What you have to do: Retype the data below exactly, skipping pictures.

(Web page edit records)
== Segment start ==

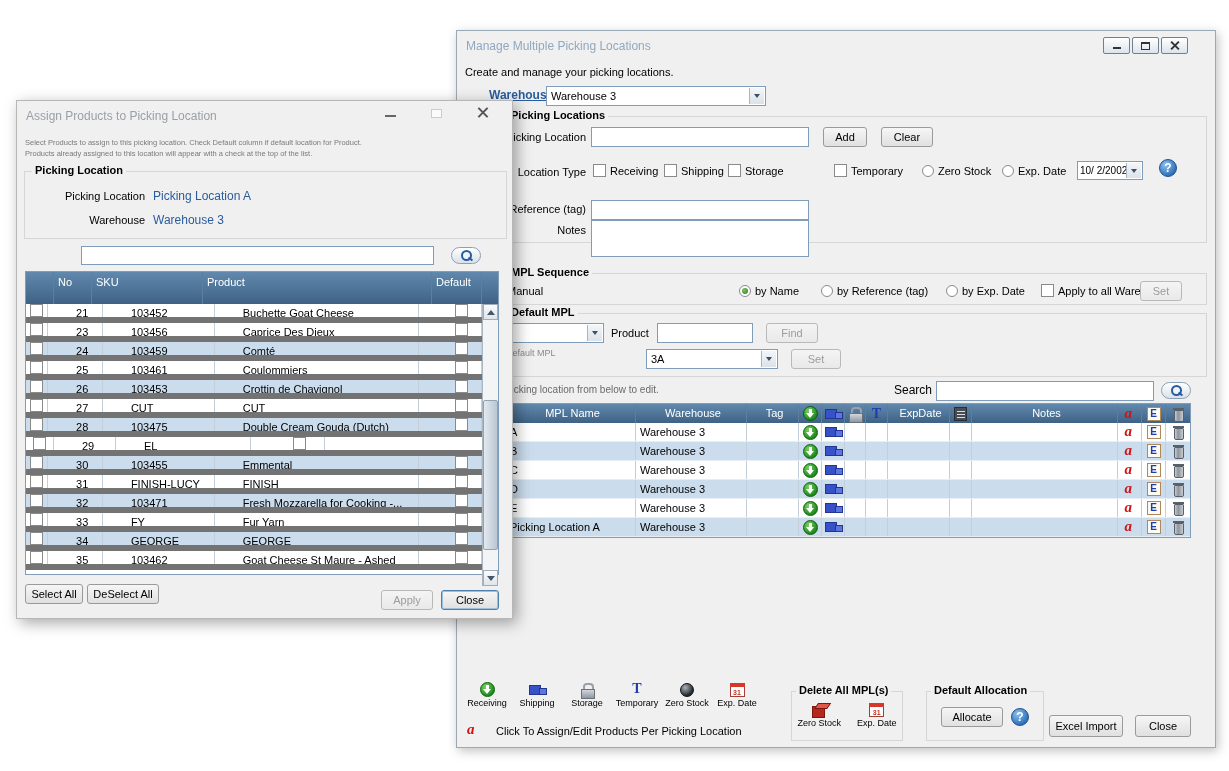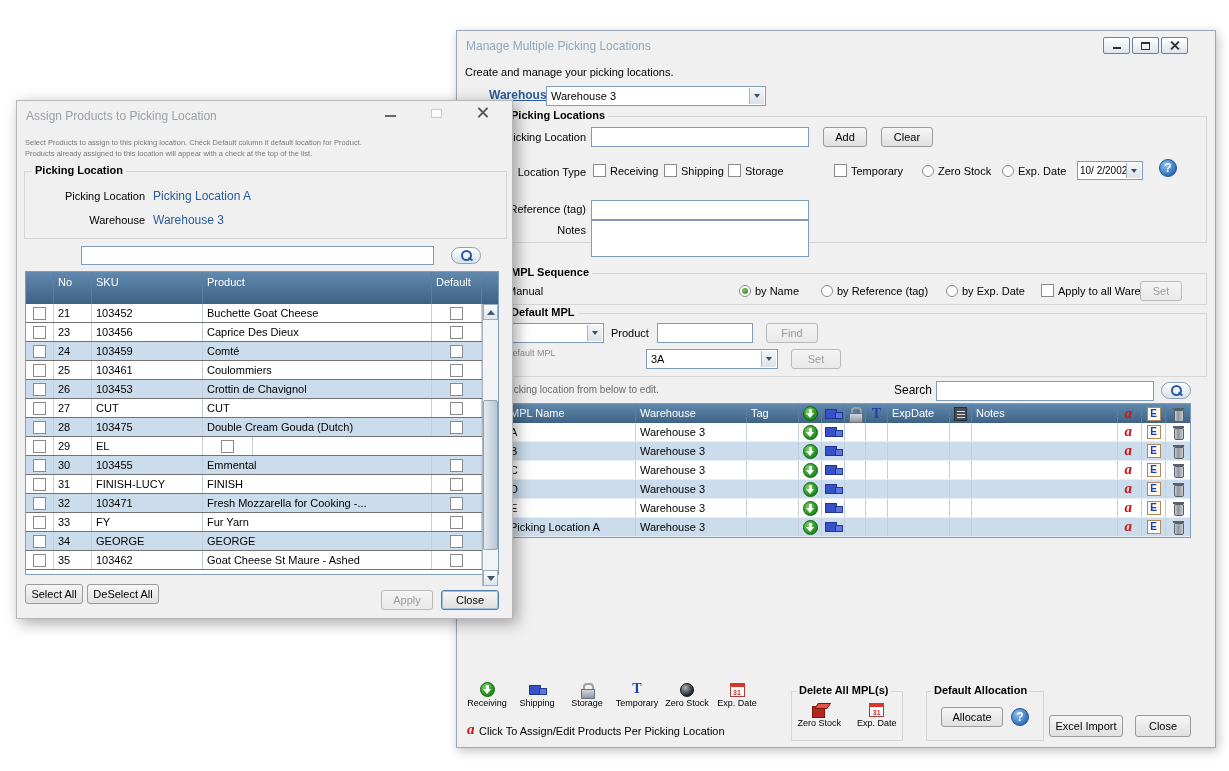"21" .f-row { border-bottom: 1px solid #737373 -> 6px solid #737373; gap: none -> 24px }
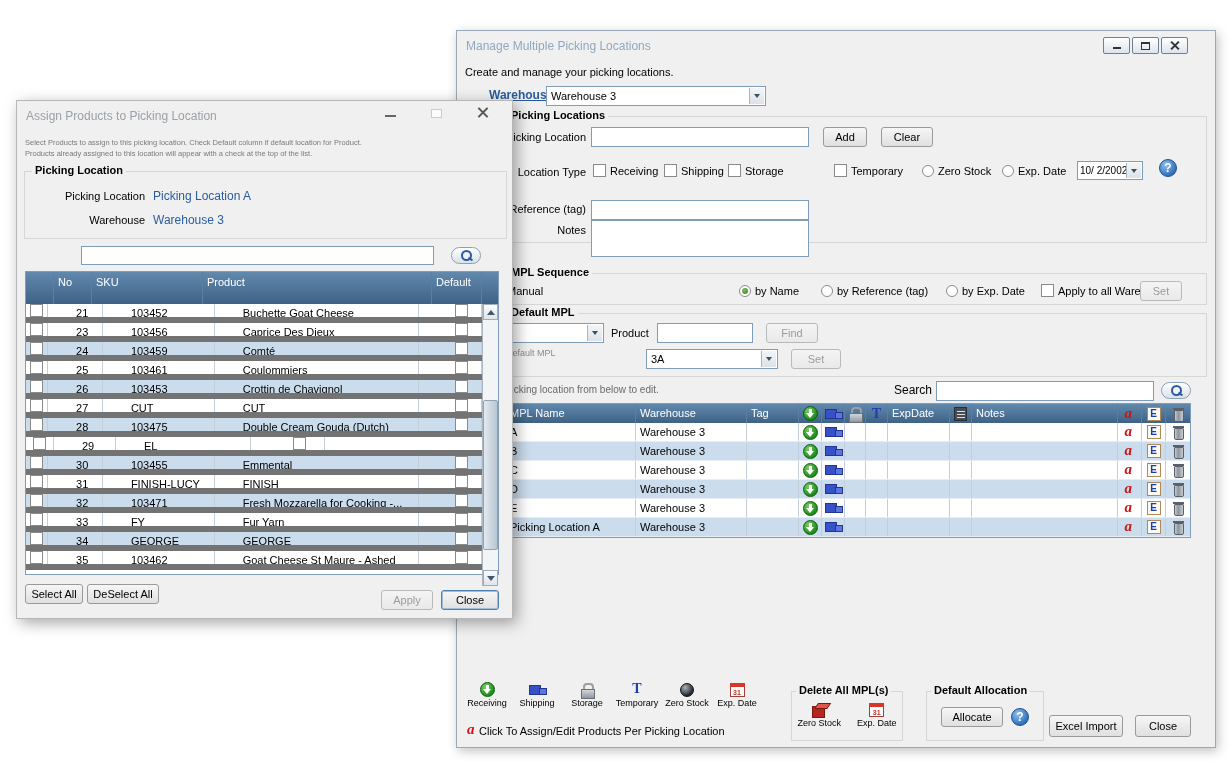"MPL Name" .bh { text-align: none -> center }
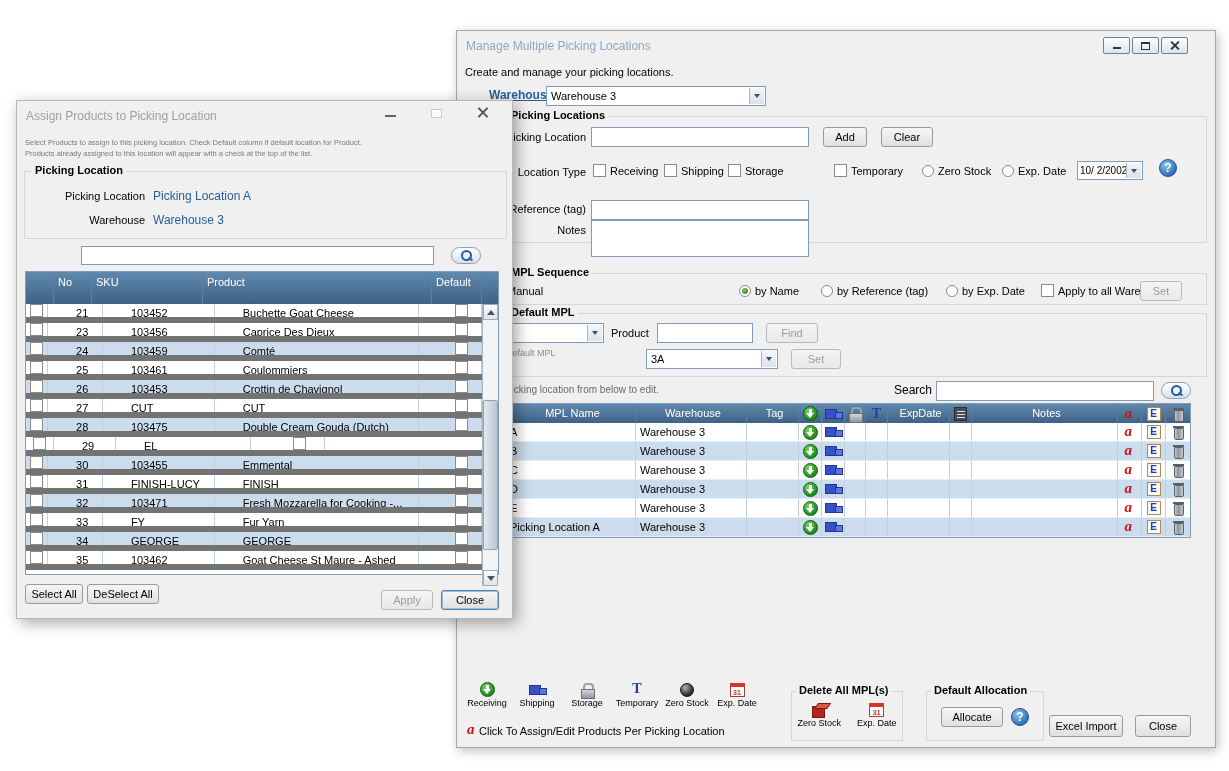"Click To Assign/Edit Products Per" .assign-hint { gap: 2px -> 19px }
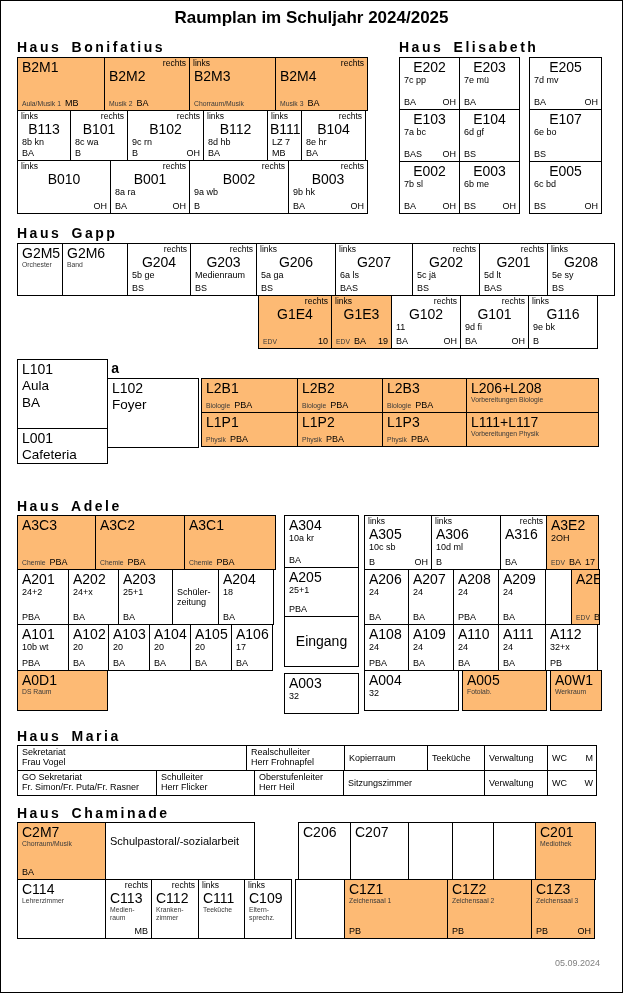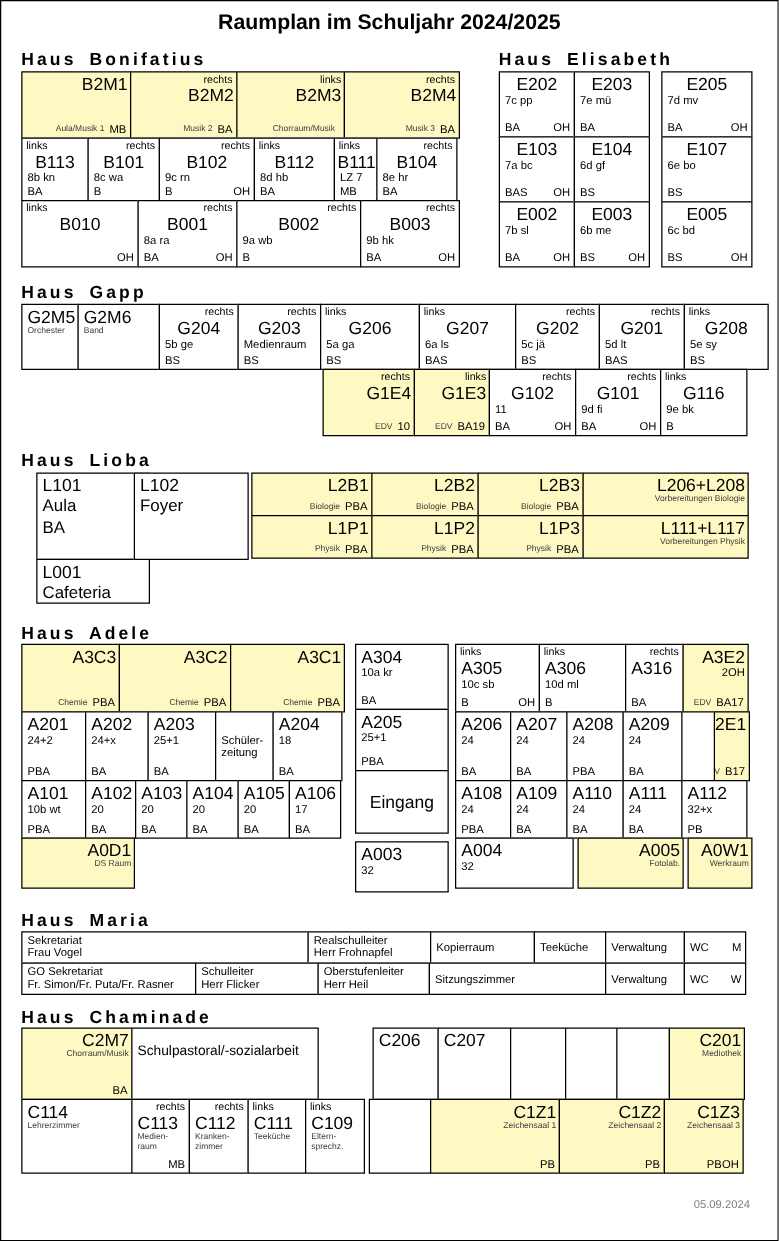"B2M1" .cell.gray { align-items: flex-end -> none; background: #fef9c3 -> #fdba74 }
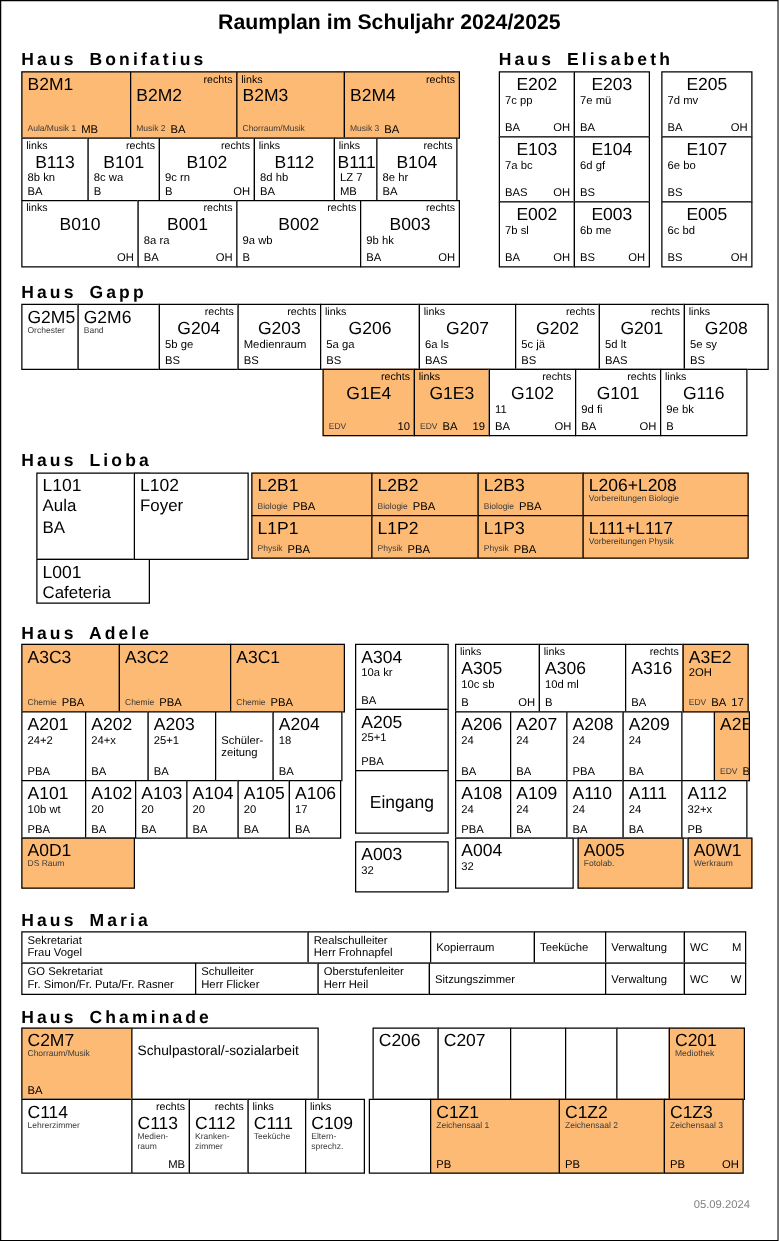"L101" div.block { margin-left: 12px -> none; top: 377px -> 358px }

== Segment end ==

Finished exercise:
"21" .f-row { border-bottom: 1px solid #737373 -> 6px solid #737373; gap: none -> 24px }
"MPL Name" .bh { text-align: none -> center }
"Click To Assign/Edit Products Per" .assign-hint { gap: 2px -> 19px }
"B2M1" .cell.gray { align-items: flex-end -> none; background: #fef9c3 -> #fdba74 }
"L101" div.block { margin-left: 12px -> none; top: 377px -> 358px }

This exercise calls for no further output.